This vulnerability is a use‑after‑free flaw in Google Chrome’s WebCodecs component that lets a remote attacker run arbitrary code within the browser’s sandbox via a specially crafted HTML page. The flaw occurs when a freed memory region is dereferenced after its owning object has been released, allowing execution of arbitrary code inside the confined Chrome process. This weakness corresponds to CWE‑416 and also aligns with CWE‑825, indicating inconsistently managed permissions or privilege context during the WebCodecs operation.

Google Chrome versions prior to 149.0.7827.103 on desktop platforms that expose the WebCodecs API are vulnerable. The security update released in the 2026‑06 stable channel, noting a high severity, addresses the issue by patching the WebCodecs implementation.
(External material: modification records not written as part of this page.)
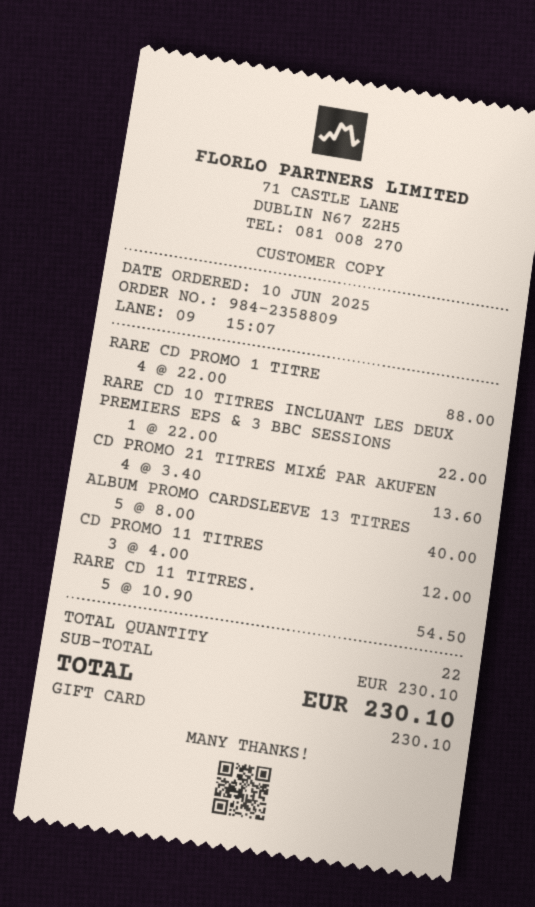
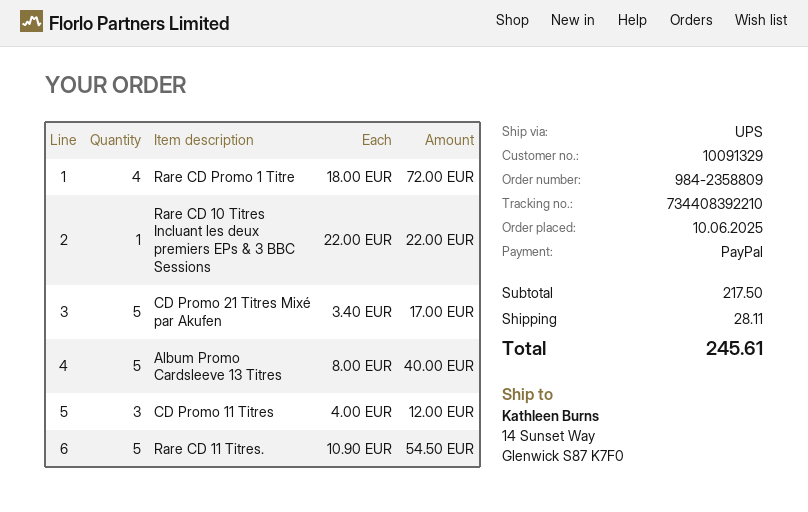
payment method: gift card -> PayPal
RARE CD PROMO 1 TITRE: 4 x 22.00 = 88.00 -> 4 x 18.00 = 72.00
CD PROMO 21 TITRES MIXÉ PAR AKUFEN: 4 x 3.40 = 13.60 -> 5 x 3.40 = 17.00
subtotal: 230.10 -> 217.50
shipping: none -> 28.11
total: 230.10 -> 245.61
While the EPSS score is very low (<1%) and the vulnerability is not listed in KEV, the high severity label and a CVSS score of 8.8 indicate a serious risk. The attack vector is inferred to be a malicious webpage that a user must open; once the use‑after‑free is triggered, code runs with the sandboxed browser’s privileges, potentially leaking credentials or enabling further exploitation. The exploitation further exploits improper permission handling (CWE‑825), which could allow the attacker to perform actions beyond the intended sandbox boundaries. The exploitation requires no local access and can be achieved by indirect payload delivery.